**Activity**
Where does the string "互利原则上" appear? Copy every line of the entries below that holds it.

**Information given**
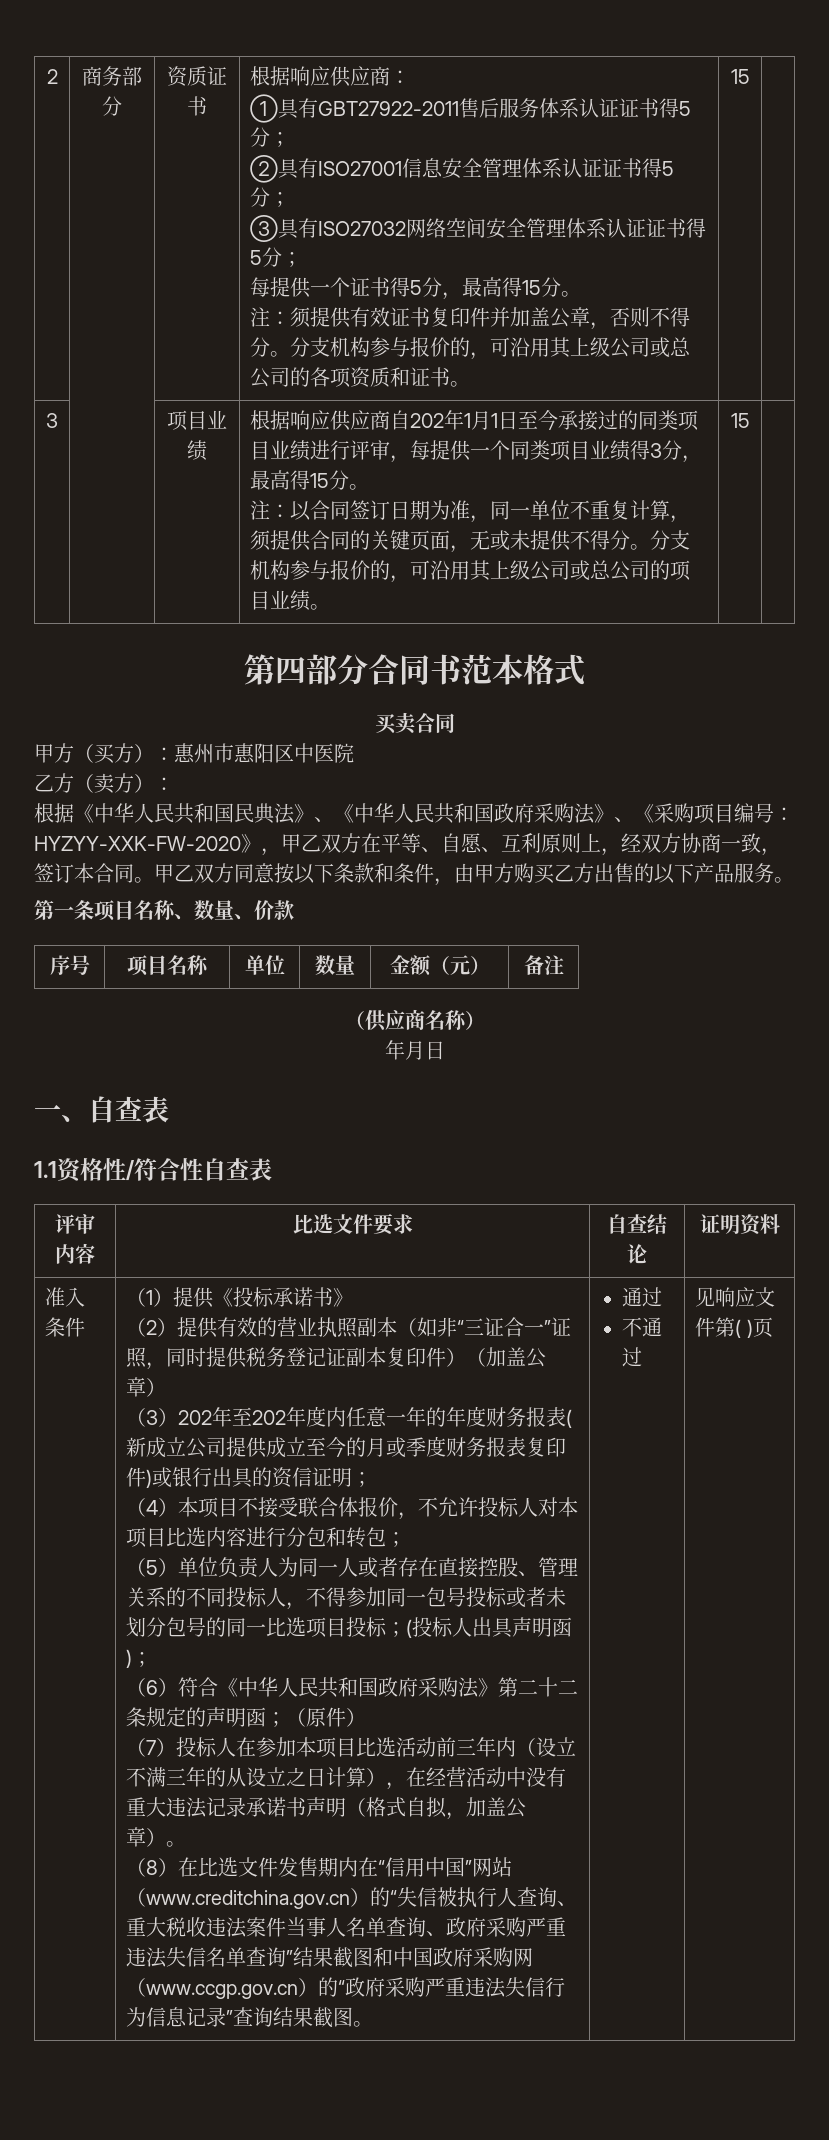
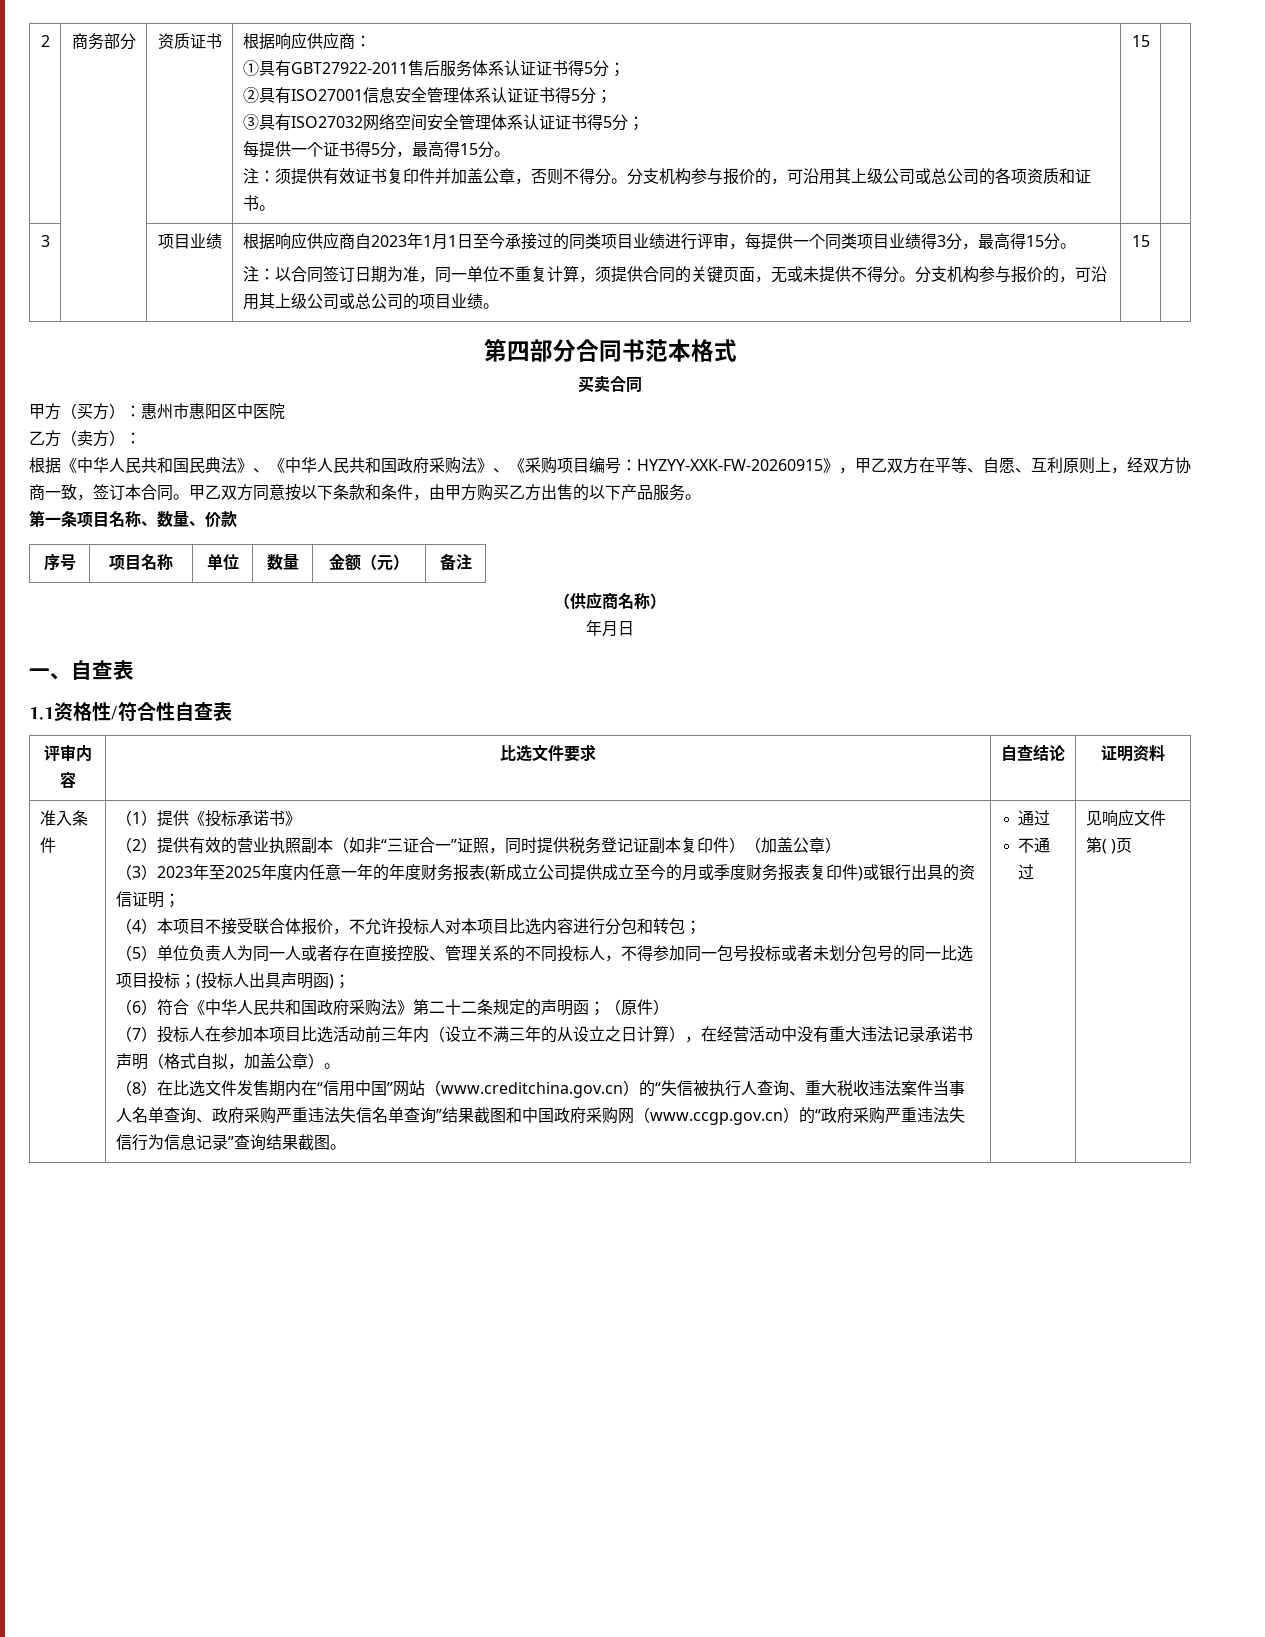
- 根据响应供应商自202年1月1日至今承接过的同类项目业绩进行评审，每提供一个同类项目业绩得3分，最高得15分。
+ 根据响应供应商自2023年1月1日至今承接过的同类项目业绩进行评审，每提供一个同类项目业绩得3分，最高得15分。
- 根据《中华人民共和国民典法》、《中华人民共和国政府采购法》、《采购项目编号：HYZYY-XXK-FW-2020》，甲乙双方在平等、自愿、互利原则上，经双方协商一致，签订本合同。
+ 根据《中华人民共和国民典法》、《中华人民共和国政府采购法》、《采购项目编号：HYZYY-XXK-FW-20260915》，甲乙双方在平等、自愿、互利原则上，经双方协商一致，签订本合同。
- （3）202年至202年度内任意一年的年度财务报表(新成立公司提供成立至今的月或季度财务报表复印件)或银行出具的资信证明；
+ （3）2023年至2025年度内任意一年的年度财务报表(新成立公司提供成立至今的月或季度财务报表复印件)或银行出具的资信证明；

**Solution for this exercise**
- 根据《中华人民共和国民典法》、《中华人民共和国政府采购法》、《采购项目编号：HYZYY-XXK-FW-2020》，甲乙双方在平等、自愿、互利原则上，经双方协商一致，签订本合同。
+ 根据《中华人民共和国民典法》、《中华人民共和国政府采购法》、《采购项目编号：HYZYY-XXK-FW-20260915》，甲乙双方在平等、自愿、互利原则上，经双方协商一致，签订本合同。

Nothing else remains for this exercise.